#### THE DATA
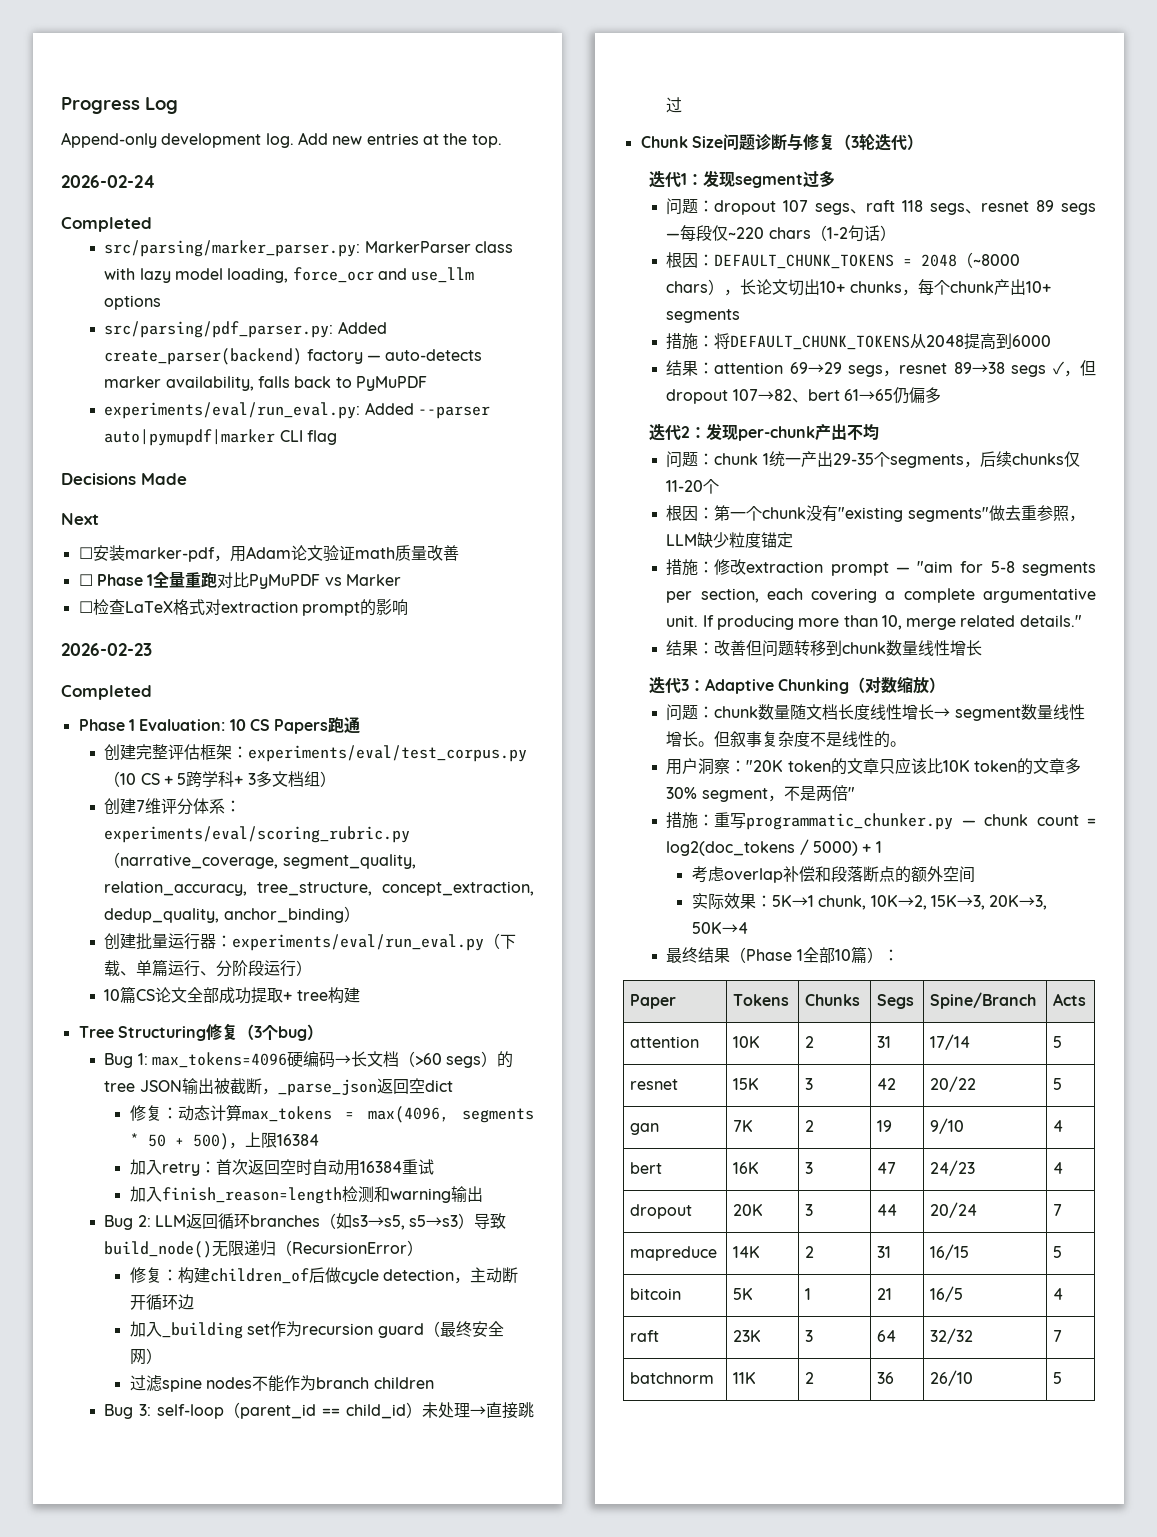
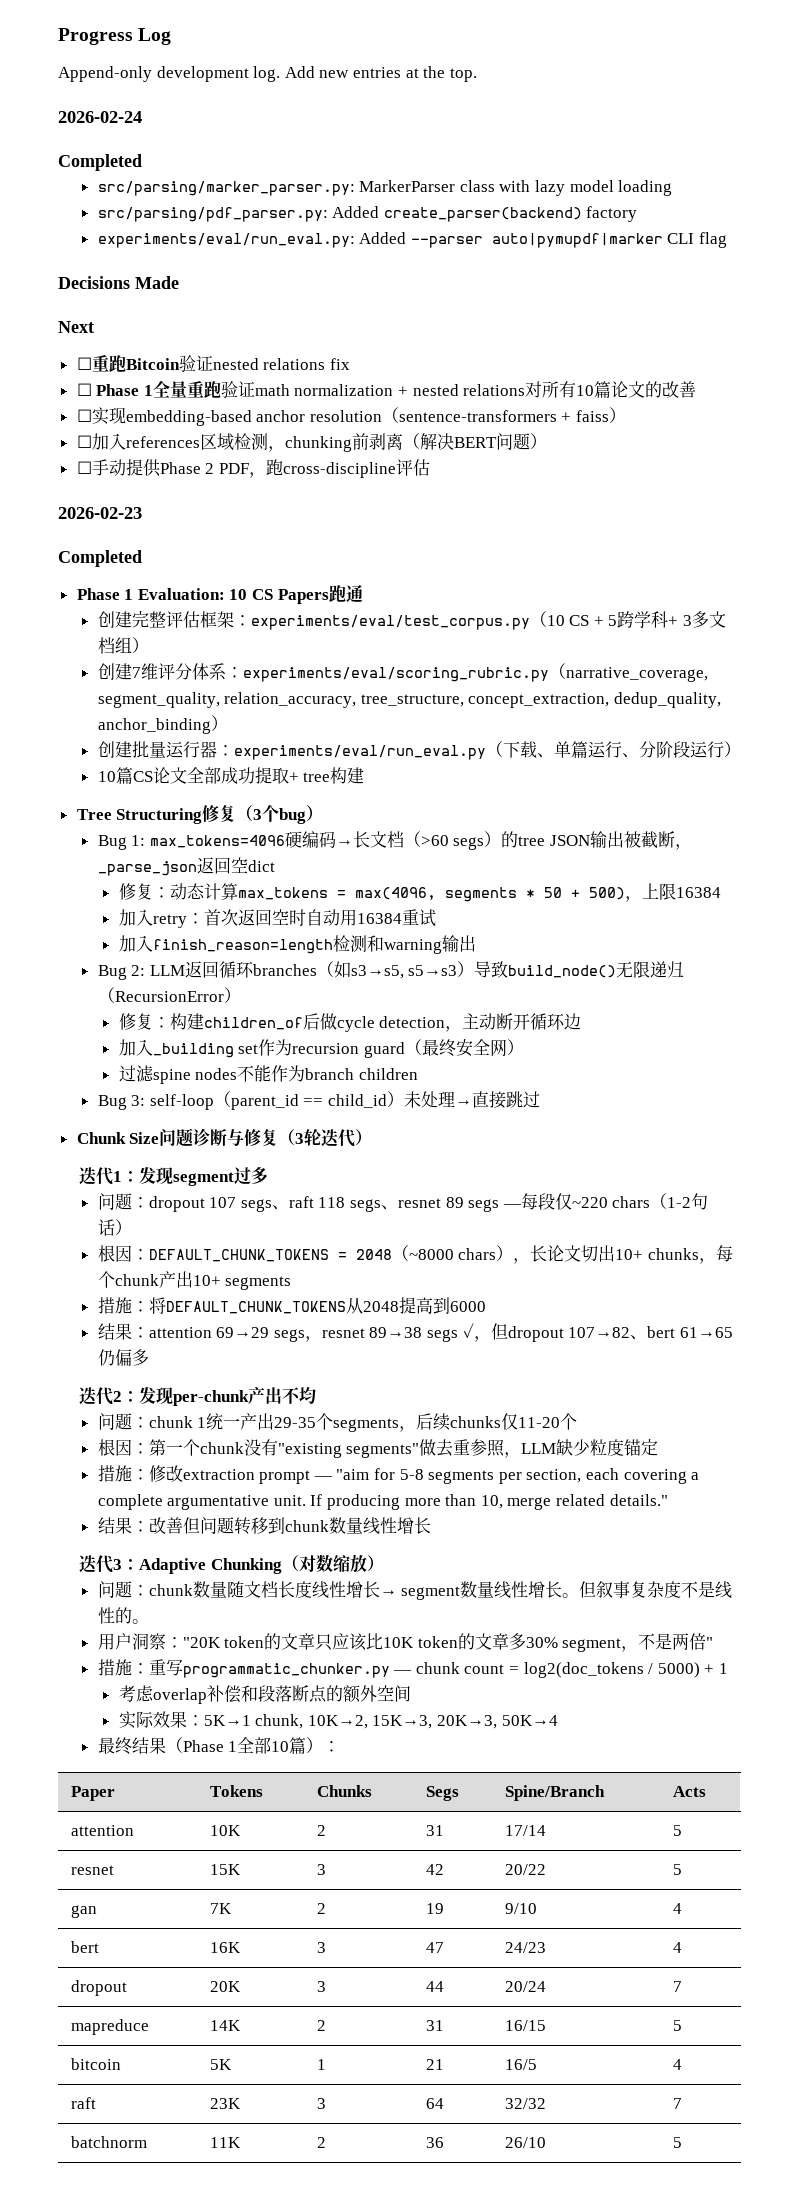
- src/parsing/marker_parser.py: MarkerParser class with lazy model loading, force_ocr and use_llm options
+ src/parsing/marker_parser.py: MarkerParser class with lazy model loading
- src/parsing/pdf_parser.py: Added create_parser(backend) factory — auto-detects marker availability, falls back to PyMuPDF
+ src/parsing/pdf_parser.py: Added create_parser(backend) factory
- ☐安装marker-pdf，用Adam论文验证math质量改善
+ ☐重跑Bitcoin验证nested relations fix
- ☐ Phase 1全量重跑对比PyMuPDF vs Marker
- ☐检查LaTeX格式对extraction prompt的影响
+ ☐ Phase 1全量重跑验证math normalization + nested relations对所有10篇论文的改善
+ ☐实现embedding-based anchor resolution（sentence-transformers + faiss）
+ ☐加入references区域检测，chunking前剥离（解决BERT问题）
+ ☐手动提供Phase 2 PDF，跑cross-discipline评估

...

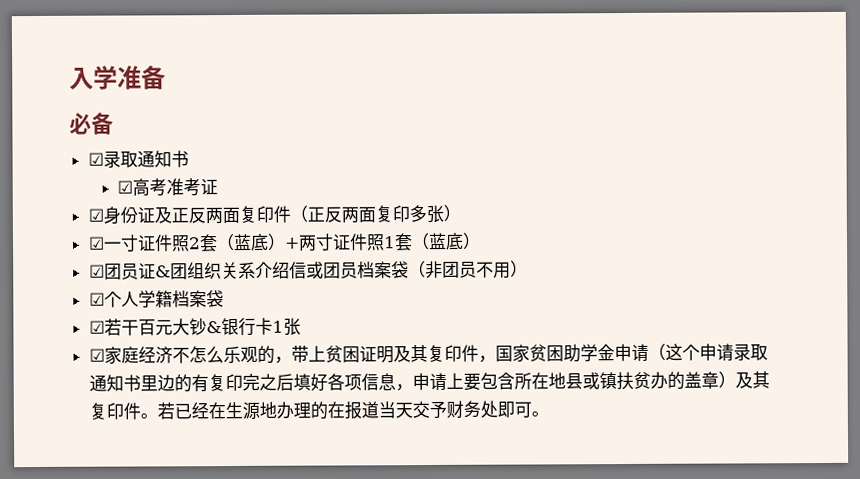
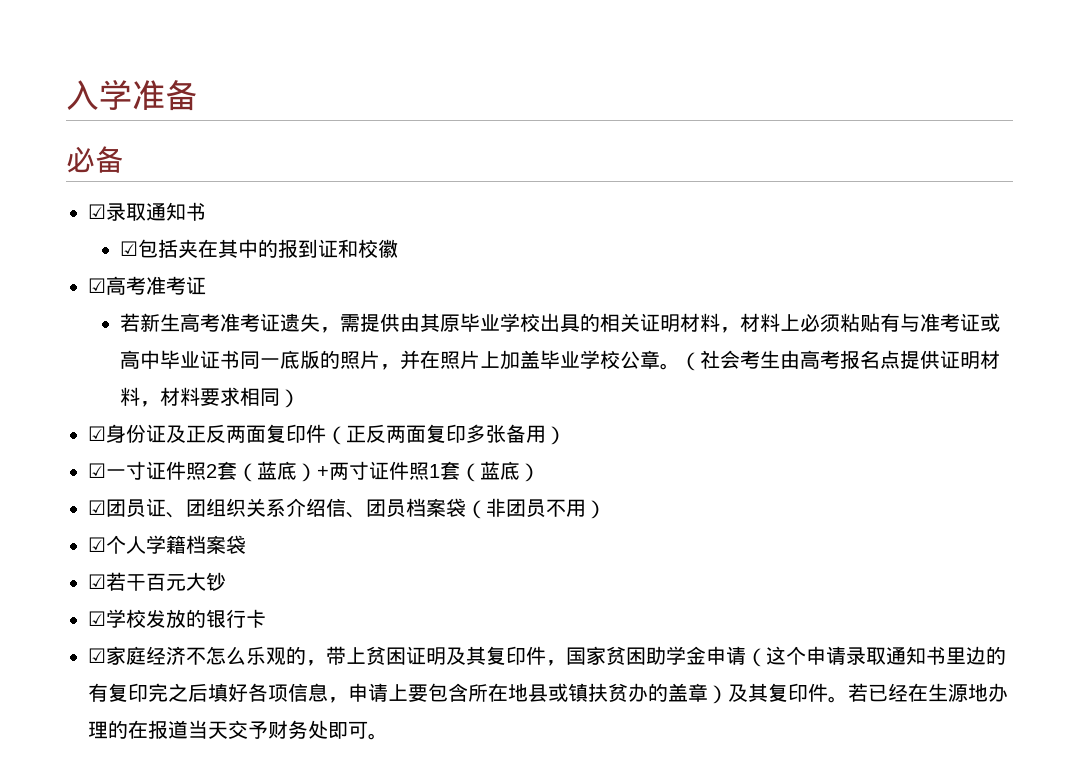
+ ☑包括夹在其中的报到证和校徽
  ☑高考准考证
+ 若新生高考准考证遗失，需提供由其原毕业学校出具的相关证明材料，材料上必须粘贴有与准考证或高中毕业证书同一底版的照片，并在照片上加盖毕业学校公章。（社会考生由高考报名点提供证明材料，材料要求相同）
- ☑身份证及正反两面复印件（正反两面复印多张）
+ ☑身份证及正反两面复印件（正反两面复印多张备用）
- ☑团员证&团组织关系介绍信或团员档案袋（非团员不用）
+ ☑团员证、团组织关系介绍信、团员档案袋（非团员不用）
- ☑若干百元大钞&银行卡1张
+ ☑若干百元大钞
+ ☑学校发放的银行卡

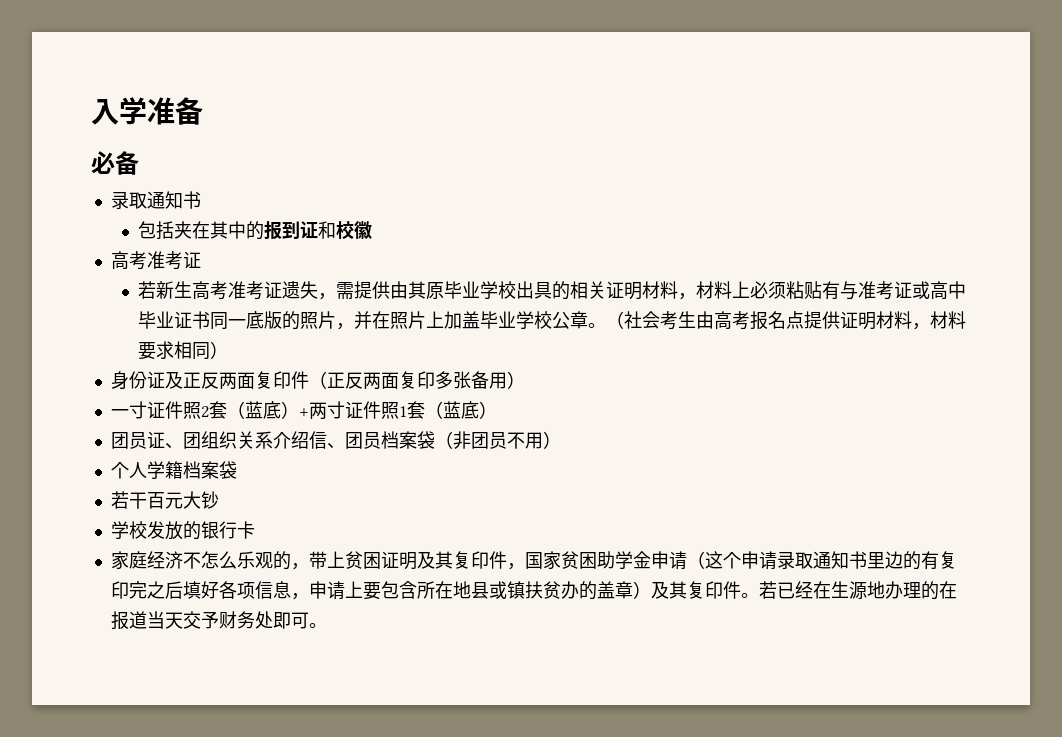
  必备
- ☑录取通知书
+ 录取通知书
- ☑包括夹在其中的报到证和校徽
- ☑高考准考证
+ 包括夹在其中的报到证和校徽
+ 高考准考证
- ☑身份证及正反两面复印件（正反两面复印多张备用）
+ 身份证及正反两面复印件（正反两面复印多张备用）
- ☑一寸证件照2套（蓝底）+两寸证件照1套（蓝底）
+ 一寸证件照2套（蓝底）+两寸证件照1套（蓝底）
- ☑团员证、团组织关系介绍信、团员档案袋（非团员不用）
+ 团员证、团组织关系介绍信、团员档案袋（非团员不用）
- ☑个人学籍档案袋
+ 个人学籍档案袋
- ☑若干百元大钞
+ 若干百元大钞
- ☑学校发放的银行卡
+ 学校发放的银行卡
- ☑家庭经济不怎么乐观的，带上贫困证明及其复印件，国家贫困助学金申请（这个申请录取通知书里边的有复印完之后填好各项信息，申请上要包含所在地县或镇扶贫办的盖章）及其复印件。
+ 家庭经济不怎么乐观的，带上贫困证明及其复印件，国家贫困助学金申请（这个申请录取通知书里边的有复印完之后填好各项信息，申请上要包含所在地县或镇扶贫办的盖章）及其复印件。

#### TASK GOAL
Where a line above contains the word "Added", show that line.

#### SOLUTION FOR THIS EXERCISE
- src/parsing/pdf_parser.py: Added create_parser(backend) factory — auto-detects marker availability, falls back to PyMuPDF
+ src/parsing/pdf_parser.py: Added create_parser(backend) factory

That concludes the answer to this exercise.